前面说过,“人斗”类游戏仅仅是其中之一。还有一类我称之为“做题”类游戏。


什么叫“做题”类游戏呢?说几个大家都熟悉的游戏作品类型:解谜书和剧本杀。


解谜书和剧本杀在最初成为现象级时,其实主要都是在满足用户的“解题”的快感。只是可惜解谜书终究没能找到新的突破口,或者说没有新的子类型,吸引到更多大众市场的用户,最终回归了它的基本面。如今,创造了“解谜书现象”的摩点平台,这类产品几乎销声匿迹,即便是偶尔出现的新项目,也大都无法复现当年的火爆。就我个人而言,我认为是非常可惜的,但我终究不是从业者,亦非爱好者,所以我也只能是“隔岸观火”罢了。

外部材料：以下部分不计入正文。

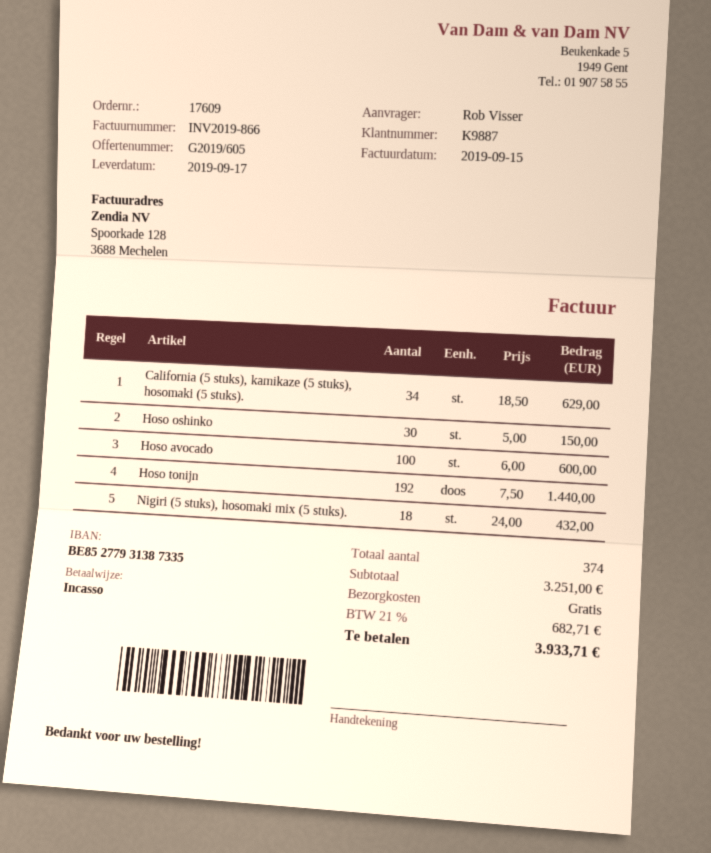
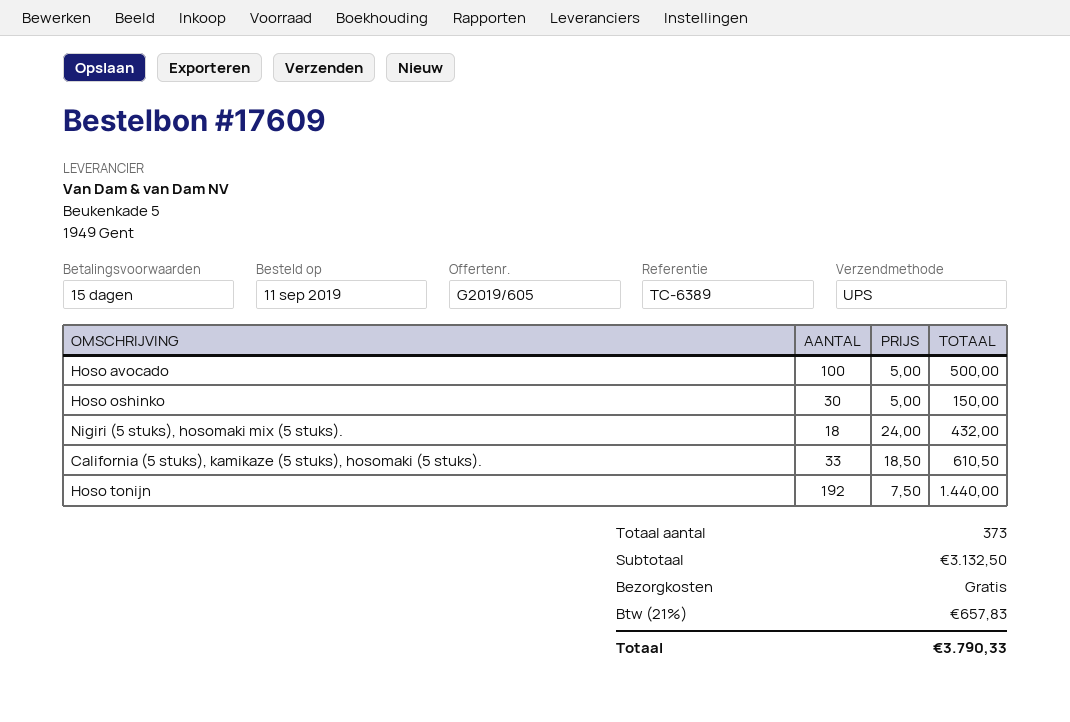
California (5 stuks), kamikaze (5 stuks), hosomaki (5 stuks).: 34 x 18.50 = 629.00 -> 33 x 18.50 = 610.50
Hoso avocado: 100 x 6.00 = 600.00 -> 100 x 5.00 = 500.00
total quantity: 374 -> 373
subtotal: 3251.00 -> 3132.50
tax: 21% = 682.71 -> 21% = 657.83
total: 3933.71 -> 3790.33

剧本杀,在满足了种子用户的解题快感之后,加之各路跨业资本的推波助澜,也出现了满足更多大众用户需求的情感释放的需求。最终形成了一个以女性用户为绝大多数消费群体的新市场。这是它成功的地方,但究其根本,我个人认为,做题、解题、人斗仍然是剧本杀这类游戏的核心。如果你不同意,不妨这样想,几个玩家坐在一间屋子里,每个人拿着几万字的剧本反复研读,共同讨论,就为了从中找出蛛丝马迹,最终揭露凶手……如果只是为了体验一段好故事,回到家里,舒舒服服的读本文学作品完全可以满足需求,不是么?感受本来就是各不相同的,如果追求的是个人的一种感受和体验,那么性价比更高的选择比比皆是。大家坐在一起究竟是为了什么呢?我想可能很多从业者都没有想明白这个问题。在我看来,最为成立的一个诉求仍然是:解题。进而,我们或许可以得到这样一个片面的、简单粗暴的结论:解谜书是一个人解题的游戏,剧本杀是一群人解题的游戏。仅此而已。


在上面两大类型之外,还有一个主题,也是大众市场最为喜好,接受度最高,但却略微难以广泛传播的:“屎尿屁”主题。这类主题在曾经那个众创混乱的剧本杀行业里并不少见,在如今的聚会桌游里也越来越多出现了。之所以不便广泛传播,其实往往是因为用户一方面乐在其中,一方面又羞于承认罢了。客观来说,这类主题适用于所有文化行业,所以也非桌面游戏所独有的现象。但是,这只能是一个主题,不是一种类型,是基于更深层次的逻辑做出的表述,所以不能简单的合并。


我们换个视角去分析“人斗”和“做题”,就会更清晰地理解其背后的根源了。


“人斗”其实恰恰呼应着最近这些年,社会上关于内卷的议题。之所以我们东亚国家很难摆脱内卷的逻辑,在我看来,终究还是因为人口众多的农业社会残留下的匮乏感。在这片土地上,看“天”吃饭可谓从未改变,而你死我活更是大多数人骨子里的定式思维。思维方式的延续,某种程度上也说明,我们与过去并没有什么不同,至于说这是(优秀的)传统文化,还是(沉重的)历史包袱,我也没有答案,只能是留个每个人去思考和判断了。


“做题”的背后是什么呢?我的理解是,首先它是近现代社会发展出来的“理性至上”所导致的结果。尤其是在大陆社会,伴随着很多人童年记忆的一句话就是最好的证明——学好数理化,走遍天下都不怕。其实,这就是现代社会对于理性的推崇,所导致的一个看似无比正确和真理性的结果。其次,“做题”这种根植于我们脑内的程序,也是应试教育的必然产物。对于中国的大多数学生而言,从我们有记忆开始,会做题,就是我们唯一且必须掌握的技能。这两件事——理性至上和应试教育——看似不相关,但其实当下的应试教育正是基于理性至上才能成立的,二者可谓互相成就。所以,所谓素质教育对于很多人来说,犹如天方夜谭,更难以展开,因为只有应试教育这套模式,才是更符合理性的,更容易被理性验证和衡量的。


很可惜,以我之见,桌面角色扮演游戏其实从根本上,就不具备“人斗”和“做题”的特质,既无法让玩家之间产生“勾心斗角”的快乐,也无法提供给玩家缜密的“解题”快感。它不高级,但它无法满足甚至违背很多人的底层诉求,所以,只有在理解和认识到自己的真正需求落在哪个象限的人,才能好好享受一场桌面角色扮演游戏带给ta的快乐,或者反过来说,只有能够持开放态度(Open Mind)的玩家,才能感受到桌面角色扮演游戏的魅力所在。